Pathogenesis of Salmonella

• Enterocolitis is characterized by invasion of the epithelial and sub-epithelial tissue of the small and large intestines.
• Typhoid and enteric fevers: infection begins in the small intestine, but few gastrointestinal symptoms occur.
• Septicemia accounts for 5-10% of infections and occurs with chronic disease (sickle cell anemia or cancer) or in children with enterocolitis.

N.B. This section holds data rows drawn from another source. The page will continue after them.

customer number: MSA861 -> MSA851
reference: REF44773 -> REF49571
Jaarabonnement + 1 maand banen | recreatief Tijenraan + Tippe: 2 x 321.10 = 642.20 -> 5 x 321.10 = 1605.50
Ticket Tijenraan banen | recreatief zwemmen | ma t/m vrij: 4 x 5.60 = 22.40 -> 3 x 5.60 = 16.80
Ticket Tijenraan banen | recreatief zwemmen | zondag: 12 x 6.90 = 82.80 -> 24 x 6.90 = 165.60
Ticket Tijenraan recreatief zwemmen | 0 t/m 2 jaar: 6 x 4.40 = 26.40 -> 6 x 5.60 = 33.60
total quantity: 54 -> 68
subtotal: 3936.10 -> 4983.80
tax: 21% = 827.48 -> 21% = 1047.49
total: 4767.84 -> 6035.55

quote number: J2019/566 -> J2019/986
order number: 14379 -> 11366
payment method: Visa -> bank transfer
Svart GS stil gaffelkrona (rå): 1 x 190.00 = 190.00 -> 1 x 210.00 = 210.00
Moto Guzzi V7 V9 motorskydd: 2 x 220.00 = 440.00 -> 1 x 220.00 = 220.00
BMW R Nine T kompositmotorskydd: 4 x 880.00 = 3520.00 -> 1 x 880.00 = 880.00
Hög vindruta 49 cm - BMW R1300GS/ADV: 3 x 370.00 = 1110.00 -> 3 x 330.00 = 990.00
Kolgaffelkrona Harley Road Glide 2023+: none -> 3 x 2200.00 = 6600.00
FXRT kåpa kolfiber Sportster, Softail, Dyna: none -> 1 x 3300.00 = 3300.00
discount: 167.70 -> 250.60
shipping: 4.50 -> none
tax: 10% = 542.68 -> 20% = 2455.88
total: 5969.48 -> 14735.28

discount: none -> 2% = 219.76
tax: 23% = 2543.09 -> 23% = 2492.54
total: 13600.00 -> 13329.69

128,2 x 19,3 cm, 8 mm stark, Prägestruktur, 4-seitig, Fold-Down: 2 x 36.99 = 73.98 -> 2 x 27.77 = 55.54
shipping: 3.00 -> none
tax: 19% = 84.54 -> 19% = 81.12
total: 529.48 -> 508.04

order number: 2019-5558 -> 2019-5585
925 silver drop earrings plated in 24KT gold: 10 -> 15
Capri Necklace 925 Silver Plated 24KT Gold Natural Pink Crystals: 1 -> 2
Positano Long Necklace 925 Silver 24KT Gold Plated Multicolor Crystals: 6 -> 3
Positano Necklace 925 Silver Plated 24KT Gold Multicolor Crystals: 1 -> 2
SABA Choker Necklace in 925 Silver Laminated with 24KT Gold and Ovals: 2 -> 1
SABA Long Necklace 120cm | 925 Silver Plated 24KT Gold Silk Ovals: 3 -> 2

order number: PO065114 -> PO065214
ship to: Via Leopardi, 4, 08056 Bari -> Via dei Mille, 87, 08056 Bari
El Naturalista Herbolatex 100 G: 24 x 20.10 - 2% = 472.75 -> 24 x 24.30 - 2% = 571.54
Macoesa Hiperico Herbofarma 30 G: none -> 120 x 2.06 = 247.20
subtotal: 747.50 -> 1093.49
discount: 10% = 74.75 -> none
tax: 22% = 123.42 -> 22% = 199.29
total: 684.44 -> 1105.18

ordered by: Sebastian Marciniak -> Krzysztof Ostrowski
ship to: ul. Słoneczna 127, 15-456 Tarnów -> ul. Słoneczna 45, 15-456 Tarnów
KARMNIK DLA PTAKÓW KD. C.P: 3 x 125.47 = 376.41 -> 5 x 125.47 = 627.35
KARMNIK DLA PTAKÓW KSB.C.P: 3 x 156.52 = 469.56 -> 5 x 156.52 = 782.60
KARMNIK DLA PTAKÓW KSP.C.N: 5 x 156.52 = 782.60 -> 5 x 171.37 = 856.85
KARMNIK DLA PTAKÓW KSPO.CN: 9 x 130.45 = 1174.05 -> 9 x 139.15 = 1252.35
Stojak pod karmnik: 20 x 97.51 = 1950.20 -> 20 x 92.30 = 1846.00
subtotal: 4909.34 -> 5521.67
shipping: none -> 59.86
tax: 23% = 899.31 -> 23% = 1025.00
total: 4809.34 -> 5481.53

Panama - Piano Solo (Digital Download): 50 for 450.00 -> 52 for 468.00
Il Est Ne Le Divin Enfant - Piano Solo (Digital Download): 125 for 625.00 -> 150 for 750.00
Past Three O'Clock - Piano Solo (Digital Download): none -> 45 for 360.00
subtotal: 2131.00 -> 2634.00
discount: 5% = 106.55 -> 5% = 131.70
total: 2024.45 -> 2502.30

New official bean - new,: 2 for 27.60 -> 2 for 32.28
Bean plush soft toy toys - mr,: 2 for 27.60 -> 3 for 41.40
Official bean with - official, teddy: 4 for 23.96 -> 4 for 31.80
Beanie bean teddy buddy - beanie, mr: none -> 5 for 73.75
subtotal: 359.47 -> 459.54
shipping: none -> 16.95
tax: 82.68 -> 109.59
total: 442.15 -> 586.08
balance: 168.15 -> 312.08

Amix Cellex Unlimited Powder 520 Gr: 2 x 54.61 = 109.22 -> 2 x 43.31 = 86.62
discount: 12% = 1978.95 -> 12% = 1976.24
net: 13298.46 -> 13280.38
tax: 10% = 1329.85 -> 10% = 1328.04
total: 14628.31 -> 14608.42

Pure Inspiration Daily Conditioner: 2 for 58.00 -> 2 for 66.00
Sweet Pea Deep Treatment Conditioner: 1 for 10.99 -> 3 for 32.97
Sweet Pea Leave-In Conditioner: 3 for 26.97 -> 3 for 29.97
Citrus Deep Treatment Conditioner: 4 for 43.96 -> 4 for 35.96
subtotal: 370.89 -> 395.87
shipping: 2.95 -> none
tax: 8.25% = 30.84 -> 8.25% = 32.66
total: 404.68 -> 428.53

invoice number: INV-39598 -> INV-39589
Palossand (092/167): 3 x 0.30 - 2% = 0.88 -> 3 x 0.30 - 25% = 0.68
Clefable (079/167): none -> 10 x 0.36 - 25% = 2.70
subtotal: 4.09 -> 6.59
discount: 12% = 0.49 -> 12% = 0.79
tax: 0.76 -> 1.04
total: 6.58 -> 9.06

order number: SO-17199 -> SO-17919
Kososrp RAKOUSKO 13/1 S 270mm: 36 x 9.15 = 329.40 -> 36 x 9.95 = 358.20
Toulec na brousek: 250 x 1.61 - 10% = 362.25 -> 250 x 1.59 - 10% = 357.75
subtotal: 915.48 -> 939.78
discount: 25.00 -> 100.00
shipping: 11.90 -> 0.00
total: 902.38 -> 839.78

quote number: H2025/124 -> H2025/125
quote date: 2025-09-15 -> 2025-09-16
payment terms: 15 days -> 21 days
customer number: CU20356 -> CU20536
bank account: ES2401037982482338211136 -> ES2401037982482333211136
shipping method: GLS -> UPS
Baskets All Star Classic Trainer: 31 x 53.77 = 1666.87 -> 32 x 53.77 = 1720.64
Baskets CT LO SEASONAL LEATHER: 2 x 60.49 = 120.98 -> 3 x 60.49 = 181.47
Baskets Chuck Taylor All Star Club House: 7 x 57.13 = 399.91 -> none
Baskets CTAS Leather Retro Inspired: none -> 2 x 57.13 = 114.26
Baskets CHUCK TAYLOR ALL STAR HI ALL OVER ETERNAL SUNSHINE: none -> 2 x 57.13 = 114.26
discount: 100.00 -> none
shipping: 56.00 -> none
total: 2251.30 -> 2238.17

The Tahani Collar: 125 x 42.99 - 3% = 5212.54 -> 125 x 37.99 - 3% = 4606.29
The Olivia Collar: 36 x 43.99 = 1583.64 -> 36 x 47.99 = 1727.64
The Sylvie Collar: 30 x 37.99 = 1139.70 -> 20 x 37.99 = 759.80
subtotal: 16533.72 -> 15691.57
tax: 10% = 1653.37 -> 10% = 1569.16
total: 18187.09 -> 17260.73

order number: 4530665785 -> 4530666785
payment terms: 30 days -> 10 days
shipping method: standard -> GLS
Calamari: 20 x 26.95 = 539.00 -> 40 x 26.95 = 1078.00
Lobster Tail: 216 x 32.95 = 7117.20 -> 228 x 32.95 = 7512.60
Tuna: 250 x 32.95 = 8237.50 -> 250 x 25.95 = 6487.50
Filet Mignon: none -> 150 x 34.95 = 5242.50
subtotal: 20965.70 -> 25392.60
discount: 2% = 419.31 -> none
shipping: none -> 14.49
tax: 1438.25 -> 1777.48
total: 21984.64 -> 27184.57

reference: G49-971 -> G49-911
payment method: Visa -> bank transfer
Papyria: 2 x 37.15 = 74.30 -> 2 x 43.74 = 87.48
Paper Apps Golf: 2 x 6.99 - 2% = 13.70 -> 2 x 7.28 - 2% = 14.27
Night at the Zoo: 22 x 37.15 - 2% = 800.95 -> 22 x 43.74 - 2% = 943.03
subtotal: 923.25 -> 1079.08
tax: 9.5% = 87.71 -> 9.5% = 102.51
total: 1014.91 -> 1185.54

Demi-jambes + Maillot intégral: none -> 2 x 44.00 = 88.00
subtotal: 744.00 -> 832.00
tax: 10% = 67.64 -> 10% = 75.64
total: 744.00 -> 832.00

Laboratory diagnosis of Salmonella

• In enterocolitis: the organism is most easily isolated from a stool sample:
• Selective media examples: XLD (xylose lysine deoxycholate agar), DCA (deoxycholate citrate agar), salmonella-shigella (SS) agar
• Enrichment media e.g. selenite broth
• Identification of Salmonella spp. is achieved by biochemical agglutination tests
• Phage typing identifies strains.
• Salmonella Shigella (SS) Agar has Salmonella that are colorless, transparent, with a black center if H2S is produced.
• XLD- Agar shows Salmonella Typhi red colonies with black centers.
• TSI-Agar produces Salmonella alkaline slant/acidic butt (K/A); +H2S and Gas +.
• In enteric fevers, a blood culture reveals the organism during the first weeks of illness.
• Stool cultures may also be positive, especially in chronic carriers, in carriers, in whom the organism is secreted in the bile into the intestinal tract
• Urine culture results may be positive after the second week.
• Serologic Methods include Agglutination test and Tube dilution agglutination test (Widal test).
• Serum agglutinins rise sharply during the second and third weeks of S serotype Typhi infection.